For metabolic phenotyping, mice were moved and singly housed in a Comprehensive Laboratory Animal Monitoring System (CLAMS) Indirect Calorimetry System for a period of 7 days. The first 3 days were a ‘run-in’ period during which the animals acclimated to the new housing conditions as well as different water lixits and food hoppers. No measurements were analyzed during the run-in phase. The run-in period allowed for all necessary checks and calibration to be performed on the instruments. Following the 3 day ‘run-in’ period, metabolic measurements were collected for 4 consecutive days.

Mice were weighed for total body weight, then placed into a measurement cylinder. The mouse was guided to the end of the cylinder using a plunger with enough space for the mouse to turn around, but no more. The assembly was inserted into the qMRI instrument and body composition measurements were recorded over a period of approximately 2 minutes.

Approximately 0.75 ml blood samples were recovered from anesthetized mice immediately prior to euthanasia. Blood glucose levels were determined using a OneTouch Ultra Glucometer. Serum was prepared from each blood sample for subsequent analyses. Circulating insulin levels were measured by ELISA according to the manufacturer’s instructions. Blood serum non-esterified fatty acids and triglycerides were determined using standard clinical reagents. Plasma adiponectin, interleukin-6 (IL-6), tumor necrosis factor-α (TNF-α), interleukin-1β (IL-1β), tissue plasminogen activator inhibitor-1 (tPAI-1), leptin and macrophage chemoattractant protein-1(MCP-1) levels were measured by Luminex multiplex bead assay.

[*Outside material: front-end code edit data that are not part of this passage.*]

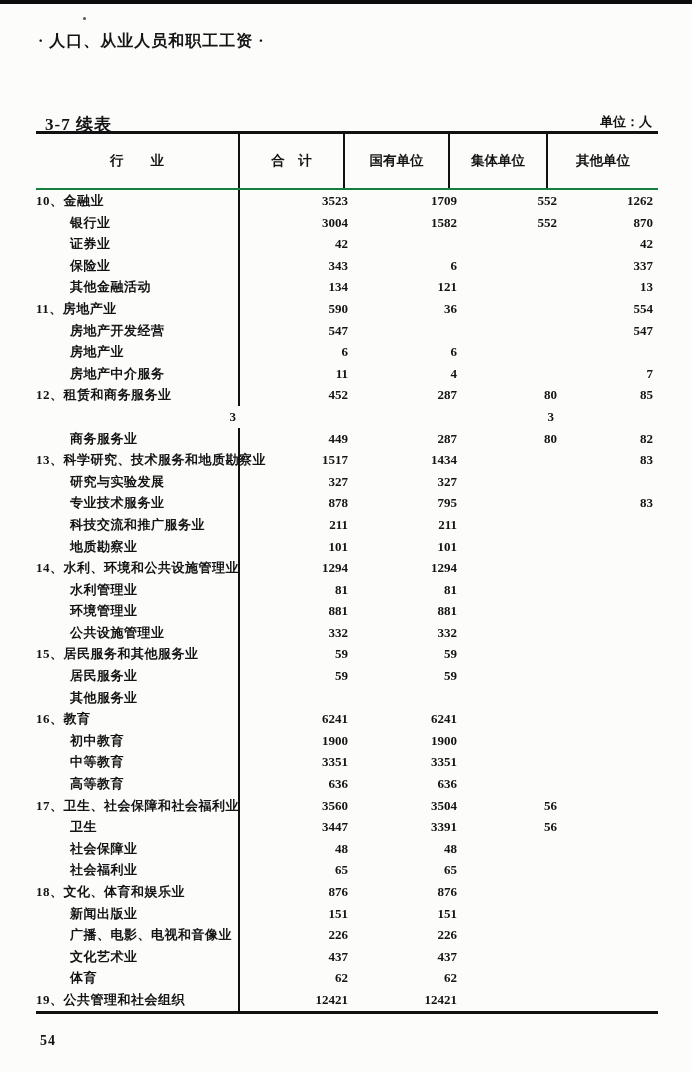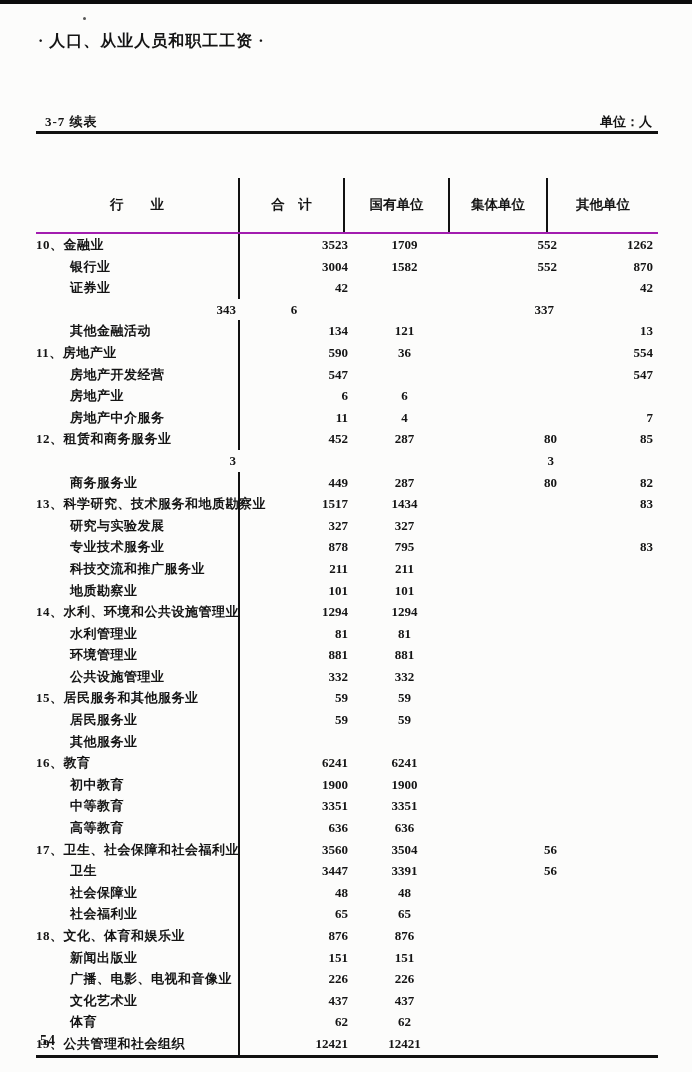--- a/index.html
+++ b/index.html
@@ -19,7 +19,7 @@
   }
   .table-caption{
     position:absolute;top:113px;left:45px;
-    font-size:13px;font-weight:700;letter-spacing:1px;
+    font-size:17px;font-weight:700;letter-spacing:1px;
   }
   .unit-label{
     position:absolute;top:113px;right:40px;

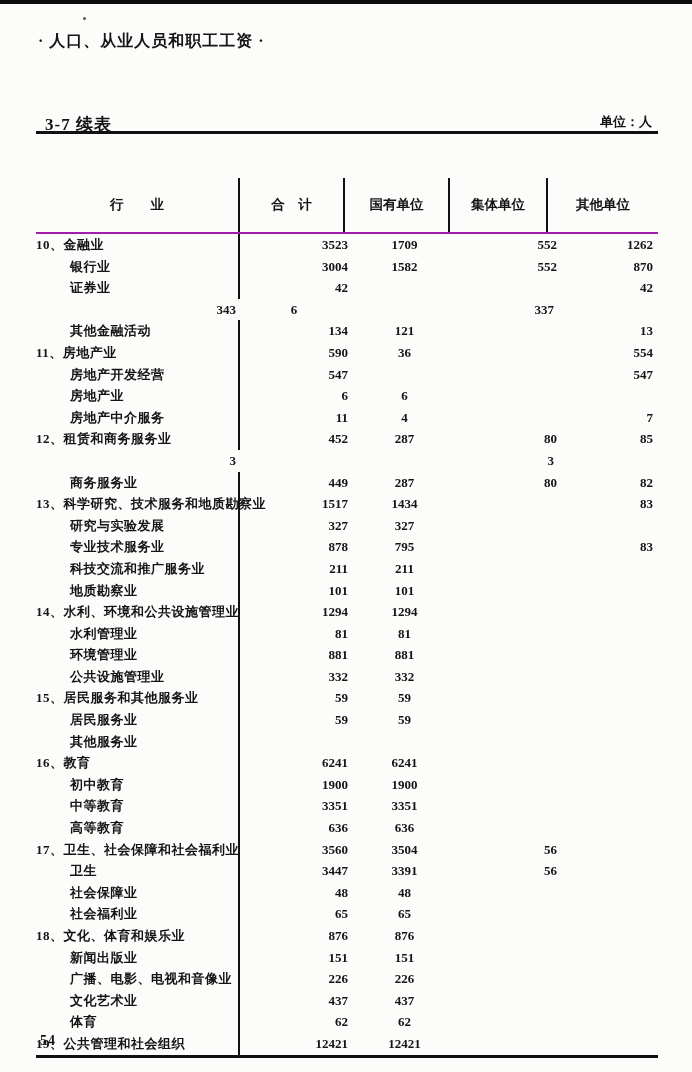--- a/index.html
+++ b/index.html
@@ -35,8 +35,7 @@
     display:grid;
     grid-template-columns:204px 105px 105px 98px 110px;
     height:54px;
-    border-bottom:2px solid #a21caf;
-    margin-top:44px;
+    border-bottom:2px solid #15803d;
   }
   .thead .hc{
     display:flex;align-items:center;justify-content:center;

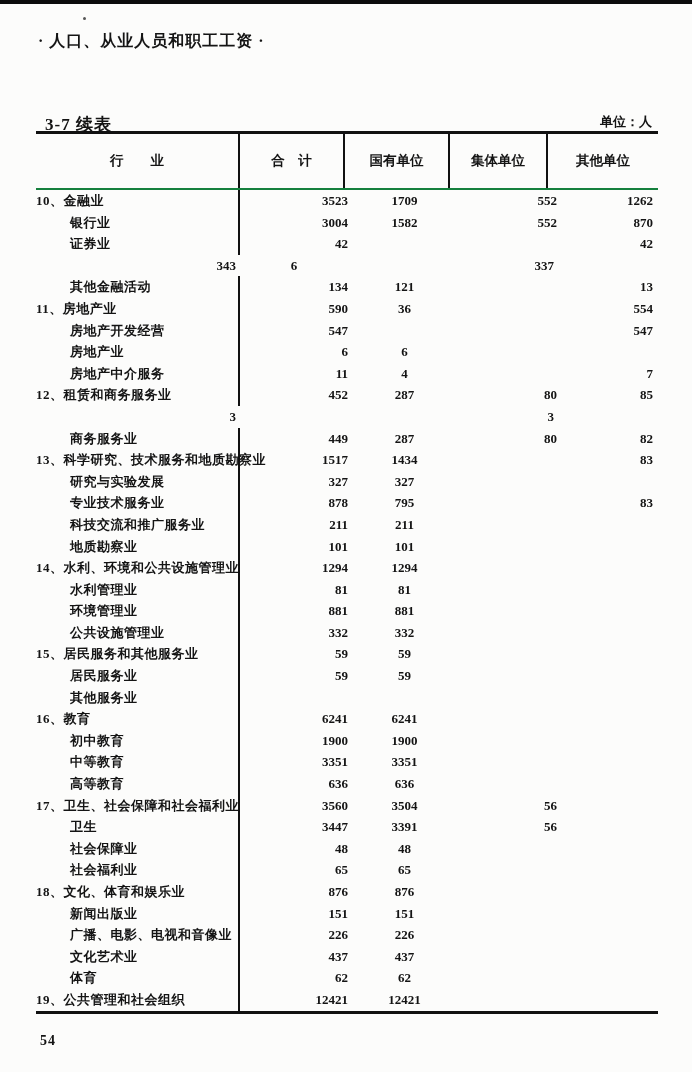--- a/index.html
+++ b/index.html
@@ -63,7 +63,7 @@
   .trow .label.lvl2{padding-left:34px;}
   .trow .num{text-align:right;}
   .trow .num.n1{padding-right:4px;}
-  .trow .num.n2{padding-right:4px;text-align:center;}
+  .trow .num.n2{padding-right:4px;}
   .trow .num.n3{padding-right:2px;}
   .trow .num.n4{padding-right:5px;}
   .page-number{

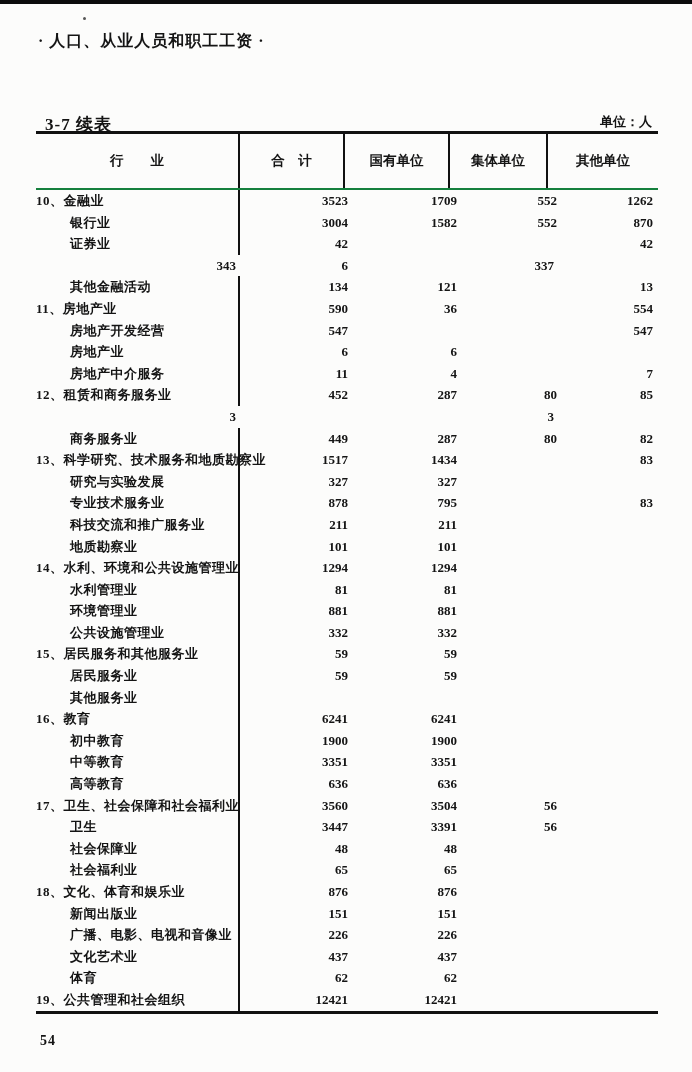--- a/index.html
+++ b/index.html
@@ -118,6 +118,7 @@
   </div>
 
   <div class="trow">
+    <div class="c label lvl2">保险业</div>
     <div class="c num n1">343</div>
     <div class="c num n2">6</div>
     <div class="c num n3"></div>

Five-micrometer sections of paraformaldehyde-fixed, paraffin-embedded adipose tissue were deparaffinized and rehydrated in a graded ethanol-water series. Sections were subjected to antigen retrieval in citrate buffer in a pressure cooker for 20 min. Sections were blocked with PBS containing 10% goat serum for 30 min at room temperature. Sections were then blocked with anti-mouse IgG (H+L) antibody to prevent non-specific secondary antibody binding to endogenous antibodies in the tissue. Sections were incubated overnight in PBS-10% goat serum at 4° C with a mouse anti-CD68 antibody. The sections were then washed and incubated with the indicated Alexa Fluor-conjugated goat anti-mouse secondary antibodies (1:250 dilution) for 1h at room temperature. Coverslips were affixed with ProLong Gold fluorescent mounting medium containing DAPI.

Microscopy was performed on a Nikon TE2000-U inverted epifluorescent microscope with a motorized, remote focus/Z-axis stage controller. Brightfield and fluorescent images were captured to a desktop computer with either a DS-Fi2 color camera or a DS-QiMc black & white camera both managed by a DS-U3 PC-based camera control unit. Image data was acquired with NIS-Elements software.

Statistical analysis was performed using the Prism 9.2.0 program. Comparisons were performed using unpaired t tests with Welch’s correction. The data presented in graphs represent averages of values obtained from at least two experiments with 4 animals per group. Data were considered statistically significant with a P value <0.05.